Présidentielle 2022 : élaborée à Toulouse, une plateforme permet aux citoyens de construire leur programme

À l'approche de l'élection présidentielle en France, des scientifiques ont imaginé Monprogramme2022, une plateforme de participation numérique, gratuite, qui permet aux citoyens de sélectionner et classer des propositions extraites des programmes des candidats afin de façonner leur propre programme gouvernemental. L’objectif des concepteurs de l'outil, dont la conception a été chapotée par l'institut toulousain Aniti, n'est pas d'influencer le débat, mais de voir si "la technologie peut moderniser nos institutions" et "d'identifier les problèmes qui divisent". La data récoltée à l’issue de l’expérience permettra aux chercheurs de concevoir d’autres systèmes.
La plateforme gratuite est disponible depuis ce matin 10h.

À moins de quinze jours du premier tour de l'élection présidentielle de 2022, une équipe de scientifiques français, américains et chiliens a imaginé et mis au point une plateforme de participation numérique qui permet aux utilisateurs de créer leur propre programme.

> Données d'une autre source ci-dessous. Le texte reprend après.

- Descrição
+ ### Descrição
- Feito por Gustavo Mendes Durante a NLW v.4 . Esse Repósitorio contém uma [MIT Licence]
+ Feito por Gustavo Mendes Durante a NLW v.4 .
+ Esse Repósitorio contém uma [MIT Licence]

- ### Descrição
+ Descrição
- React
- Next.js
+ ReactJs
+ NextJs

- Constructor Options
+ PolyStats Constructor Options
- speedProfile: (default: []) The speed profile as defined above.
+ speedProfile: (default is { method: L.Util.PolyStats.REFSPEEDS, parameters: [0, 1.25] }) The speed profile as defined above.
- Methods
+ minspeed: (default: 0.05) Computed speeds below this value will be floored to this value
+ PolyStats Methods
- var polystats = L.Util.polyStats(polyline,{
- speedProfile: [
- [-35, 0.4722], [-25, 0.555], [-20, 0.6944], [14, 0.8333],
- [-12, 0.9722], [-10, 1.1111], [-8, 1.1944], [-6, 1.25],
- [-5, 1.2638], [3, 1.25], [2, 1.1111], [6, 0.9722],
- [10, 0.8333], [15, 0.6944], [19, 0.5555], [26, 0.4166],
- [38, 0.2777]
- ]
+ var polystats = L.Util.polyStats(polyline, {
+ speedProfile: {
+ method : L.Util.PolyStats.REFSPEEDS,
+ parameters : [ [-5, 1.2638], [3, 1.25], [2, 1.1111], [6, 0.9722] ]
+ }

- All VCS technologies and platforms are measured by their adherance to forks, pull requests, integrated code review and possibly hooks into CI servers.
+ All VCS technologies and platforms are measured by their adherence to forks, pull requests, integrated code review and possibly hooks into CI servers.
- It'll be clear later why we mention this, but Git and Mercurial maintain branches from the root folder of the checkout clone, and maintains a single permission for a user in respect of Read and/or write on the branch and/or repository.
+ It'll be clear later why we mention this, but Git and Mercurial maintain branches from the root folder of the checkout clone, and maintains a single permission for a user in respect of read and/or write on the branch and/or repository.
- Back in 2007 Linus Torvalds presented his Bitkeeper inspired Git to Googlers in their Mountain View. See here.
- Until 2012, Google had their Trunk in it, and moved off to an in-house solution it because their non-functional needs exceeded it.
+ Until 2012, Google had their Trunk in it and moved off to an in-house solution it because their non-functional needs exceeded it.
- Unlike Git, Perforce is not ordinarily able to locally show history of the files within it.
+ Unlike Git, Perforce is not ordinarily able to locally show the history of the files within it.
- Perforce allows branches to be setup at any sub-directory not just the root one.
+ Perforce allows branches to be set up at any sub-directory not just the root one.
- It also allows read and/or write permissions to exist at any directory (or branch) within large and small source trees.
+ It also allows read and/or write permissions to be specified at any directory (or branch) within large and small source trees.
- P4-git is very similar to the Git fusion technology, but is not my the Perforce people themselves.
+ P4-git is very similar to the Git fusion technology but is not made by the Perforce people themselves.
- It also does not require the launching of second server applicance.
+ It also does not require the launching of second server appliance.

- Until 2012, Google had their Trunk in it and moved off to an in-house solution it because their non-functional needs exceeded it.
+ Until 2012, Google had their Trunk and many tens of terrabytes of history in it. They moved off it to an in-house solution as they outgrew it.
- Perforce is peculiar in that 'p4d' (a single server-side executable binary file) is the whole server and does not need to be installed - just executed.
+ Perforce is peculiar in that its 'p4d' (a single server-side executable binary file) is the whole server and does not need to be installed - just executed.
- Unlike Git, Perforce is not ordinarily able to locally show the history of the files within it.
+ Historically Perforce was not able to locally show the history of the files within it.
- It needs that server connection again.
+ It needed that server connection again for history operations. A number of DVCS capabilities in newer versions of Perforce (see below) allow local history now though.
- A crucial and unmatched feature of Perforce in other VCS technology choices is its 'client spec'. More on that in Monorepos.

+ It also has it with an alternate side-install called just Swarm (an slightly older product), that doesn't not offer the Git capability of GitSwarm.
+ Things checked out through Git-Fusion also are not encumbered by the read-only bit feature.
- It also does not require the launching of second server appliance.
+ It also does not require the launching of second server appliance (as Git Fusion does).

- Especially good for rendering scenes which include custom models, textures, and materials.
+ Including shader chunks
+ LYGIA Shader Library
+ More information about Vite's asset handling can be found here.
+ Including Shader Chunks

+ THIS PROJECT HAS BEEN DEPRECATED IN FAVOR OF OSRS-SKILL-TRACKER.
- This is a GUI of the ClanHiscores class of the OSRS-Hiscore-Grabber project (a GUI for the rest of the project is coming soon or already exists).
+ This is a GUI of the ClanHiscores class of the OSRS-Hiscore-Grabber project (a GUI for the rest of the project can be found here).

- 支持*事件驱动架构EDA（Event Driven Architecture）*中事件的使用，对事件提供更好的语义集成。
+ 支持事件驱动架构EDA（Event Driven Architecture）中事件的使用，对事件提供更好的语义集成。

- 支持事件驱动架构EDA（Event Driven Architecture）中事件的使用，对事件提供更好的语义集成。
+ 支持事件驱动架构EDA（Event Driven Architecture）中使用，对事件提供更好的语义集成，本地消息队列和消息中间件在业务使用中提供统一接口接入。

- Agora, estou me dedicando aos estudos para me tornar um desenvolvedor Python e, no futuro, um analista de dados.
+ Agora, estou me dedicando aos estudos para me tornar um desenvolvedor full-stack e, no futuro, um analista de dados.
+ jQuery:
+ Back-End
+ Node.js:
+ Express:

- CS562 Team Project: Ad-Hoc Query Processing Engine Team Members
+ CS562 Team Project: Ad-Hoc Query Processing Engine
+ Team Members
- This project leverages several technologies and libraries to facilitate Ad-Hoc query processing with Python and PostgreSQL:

L'outil a été imaginé et mis au point par une équipe du Center for Collective Learning, laboratoire de recherche interdisciplinaire de l'institut 3IA de l'Université de Toulouse (ANITI), en collaboration avec des juristes, des informaticiens et des mathématiciens, dont des experts en théorie du choix social de l'Institut de Recherche en Informatique de Toulouse (IRIT), du CNRS, de l'institut Paris 3IA PRAIRIE et de l'Université Paris-Dauphine. L'équipe a été dirigée par Cesar Hidalgo, un chercheur américano-chilien spécialiste de l'intelligence artificielle, ancien dirigeant du prestigieux MIT aux États-Unis venu s'installer en France en 2020, notamment pour travailler au sein de l'institut d'intelligence artificielle de Toulouse.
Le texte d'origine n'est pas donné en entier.